Abstract. Traffic sign detection and recognition can be divided in three
main problems: Automatic location, detection and categorization of traffic
signs. Basically, most of the approaches in locating and detecting of
traffic signs are based on color information extraction. But the main issue
of using color information is to select the most proper color space
to assure robust color analysis without influencing the exterior environment.
Given the strong dependence on weather conditions, shadows and
time of the day some authors focus on shape-based sign detection (e.g.
Hough transform, ad-hoc models based on Canny edges or convex hulls).
Recognition of traffic signs has been addressed by a number of popular
classification techniques ranging from simple template matching (e.g.
cross-correlation similarity) to sophisticated Machine learning techniques
(e.g. support vector machines, boosting, random forest, etc.) are implemented
to assure a straightforward outcome necessary for a real end-user
system. Moreover, extending the traffic sign analysis from isolated frames
to videos can allow significant reduction in the number of false alarm ratios
as well as to increase the precision and the accuracy of the detection
and recognition process.
Keywords: Traffic sign detection and recognition(TSDR), Color-based
description,Shape-based description, Uncontrolled , Environments , Multiclass
Embedded and Intelligent Automated system for vehicles for safety in transportation
has been the limelight of research in the Computer Vision and Pattern
Recognition community for the more than three decades. In Pacilik 1, a time
line from the currently popular methods of Traffic Sign Detection and Recognition
System to the paramount study of it in Japan, 1984 can be outlined. For
years, researchers have been addressing the difficulties of detecting and recognizing
traffic signs. The most common automated systems belonging to traffic
signs detection and recognition comprise of one or two video cameras mounted
on the front of the vehicle (e.g. a geo van). Recently, some geo vans also have
another camera at the rear end and/or the side of the vehicle recording the signs
behind or alongside the vehicle. The cars are retrofitted with a PC system for
acquiring the videos, or specialized hardware for driving assistance applications.
Road signs have specific properties that distinguish them from other outdoor objects.

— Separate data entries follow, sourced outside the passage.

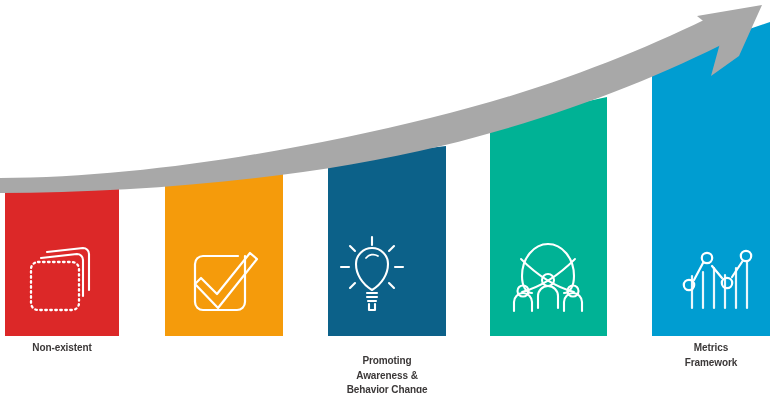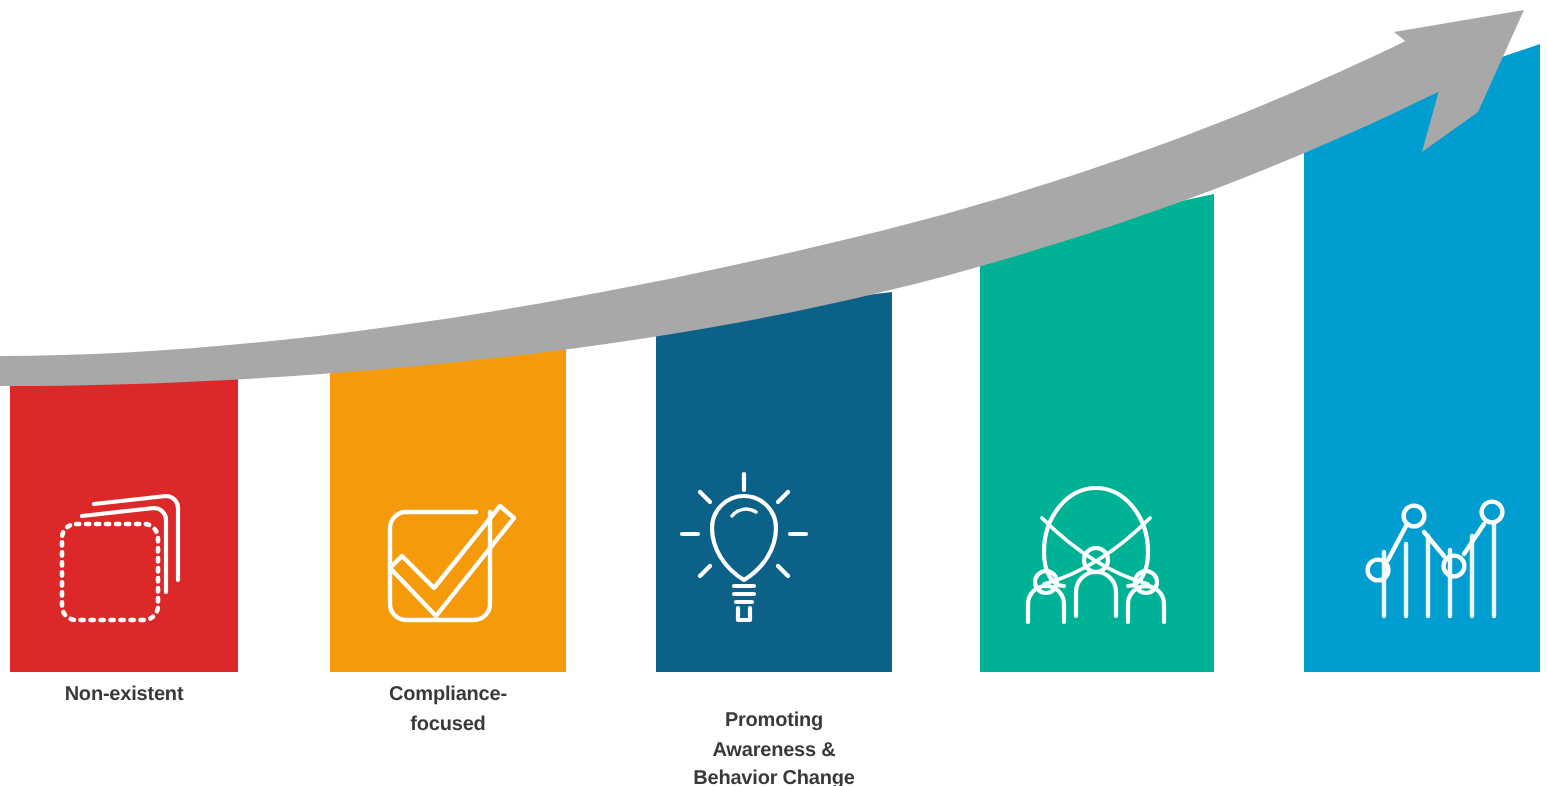--- a/index.html
+++ b/index.html
@@ -140,8 +140,6 @@
   <div class="labels">
     <div class="label" style="left:2px;top:341px;width:120px;">Non-existent</div>
 
-    <div class="label" style="left:164px;top:341px;width:120px;">Compliance-
-focused</div>
 
     <div class="label" style="left:324px;top:354px;width:126px;">Promoting
 Awareness &amp;

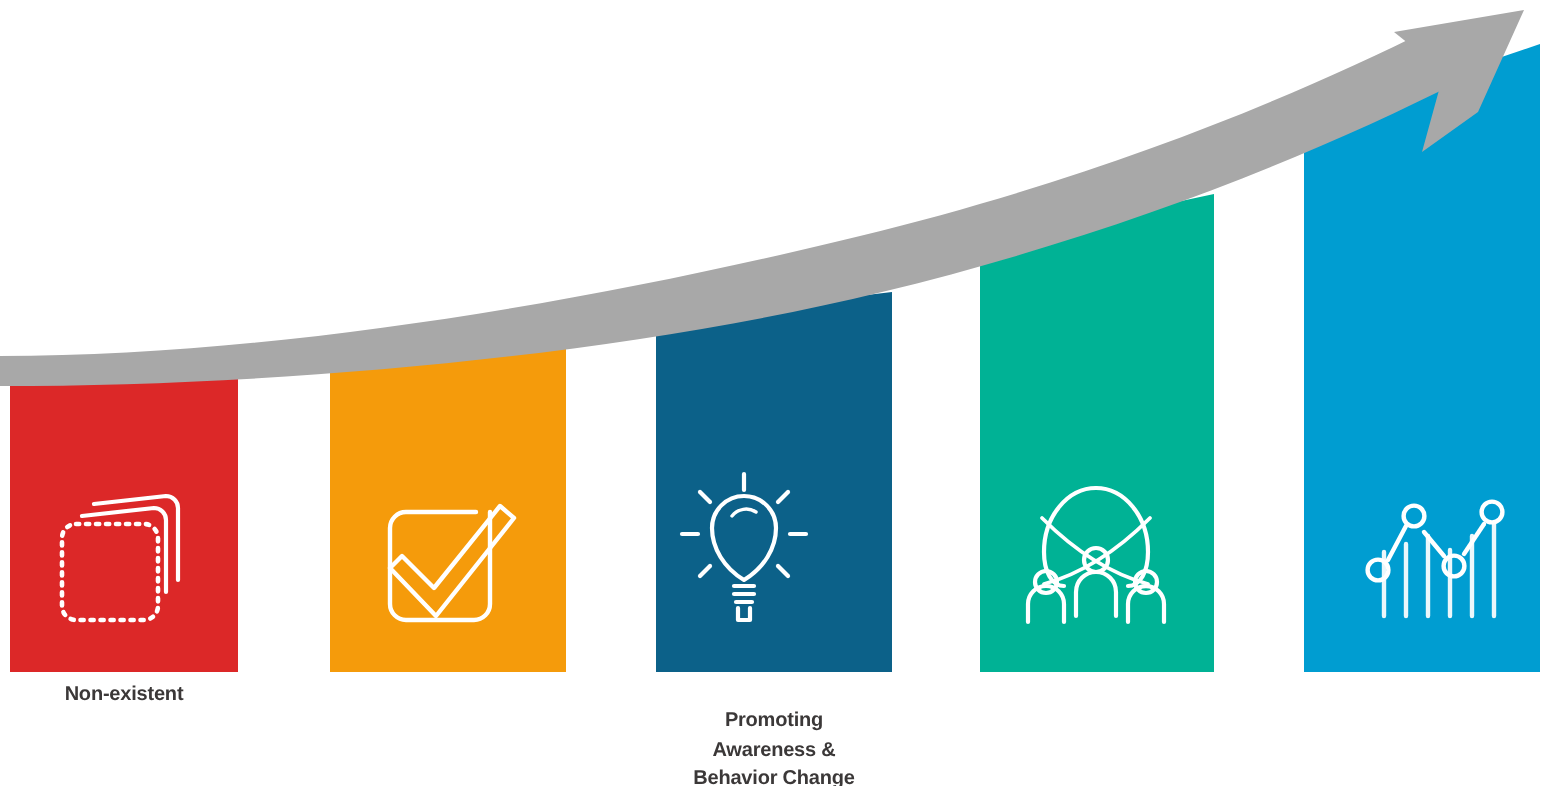--- a/index.html
+++ b/index.html
@@ -146,6 +146,8 @@
 Behavior Change</div>
 
 
+    <div class="label" style="left:651px;top:341px;width:120px;">Metrics
+Framework</div>
   </div>
 
 </div>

Operating systems for the automated recognition system of road signs are
designed to identify these properties. Traffic sign recognition systems have three
main parts: Location of the region of interest and color segmentation. Detection
by verification of the hypothesis of the presence of the sign (e.g. equilateral triangles,
circles, etc.). Categorization/Recognition of the type of traffic sign and
then detection of the signs from outdoor images is the most complex step in
the automated traffic sign recognition system 2. Many issues make the problem
of the automatic detection of traffic signs difficult such as changeable light
conditions which are difficult to control (lighting varies according to the time
of the day, season, cloud cover and other weather conditions); presence of other
objects on the road (traffic signs are often surrounded by other objects producing
partial occlusions, shadows, etc.). The research takes a precarious turn when
trying to think the possibilities that can cause false positives since the algorithm
has to take camera distance and view angle of the recorded image along with
possible deformation caused by external factors to the signs appearance into
account Hence, any robust automatic detection and recognition system must
provide straightforward results that are not affected by perspective distortion,
lighting changes, partial occlusions or shadows 3. Ideally, the system should
also provide additional information on the lack of visibility, poor conditions and
poor placement of traffic signs. This paper discusses the research progress of real
time Traffic Sign Detection and Recognition (TSDR). Also it reviews the papers
based on three main parts of TSDR namely color segmentation, shape detection
2 Core Back ground Study
2.1 Color Segmentation
Sign detection using color is based on the five typical colors defined in standard
traffic signs (red, blue, yellow, white and black). Robust color segmentation especially
considering non-homogeneous illumination is given priority, since errors
in segmentation may be propagated in the following steps of the system.
2.2 Shape Detection
Detection of Traffic Signs via its shape follows the defining algorithm of shape
detection i.e. to finding the contours and approximating it to reach a final decision
based on the number of contours. But there are some slight difficulties
in shaped based detection. Notable shape based detection problems for Traffic
Signs are discussed below. Traffic signs are mostly designed in basic shapes like
circle, triangle, pentagon etc. to make it easily visible. But similar shaped objects
also exist in the surroundings that are not traffic signs. Traffic Signs are
prone to physical damage and being obstructed from view. The size of traffic
signs compared to its real size depends on factors such as the distance between
the camera lens and traffic sign. The camera view might also be disoriented vertically
or horizontally. Moreover factors like small object size of traffic sign in
images and slanted angle of view create difficulties in the detection phase due to
change in aspect ratio. Variation in daylight or colors do not affect shape based
detection. Small roughly distinguishable traffic signs in images makes it rather
difficult to approximate contours and so robust edge detection and recognition
algorithms are necessary.
2.3 Learning Based Detection
Detection of Traffic Signs based on Deep Learning is a fairly new approach
as conventional means of Detection are far too static for real time detection.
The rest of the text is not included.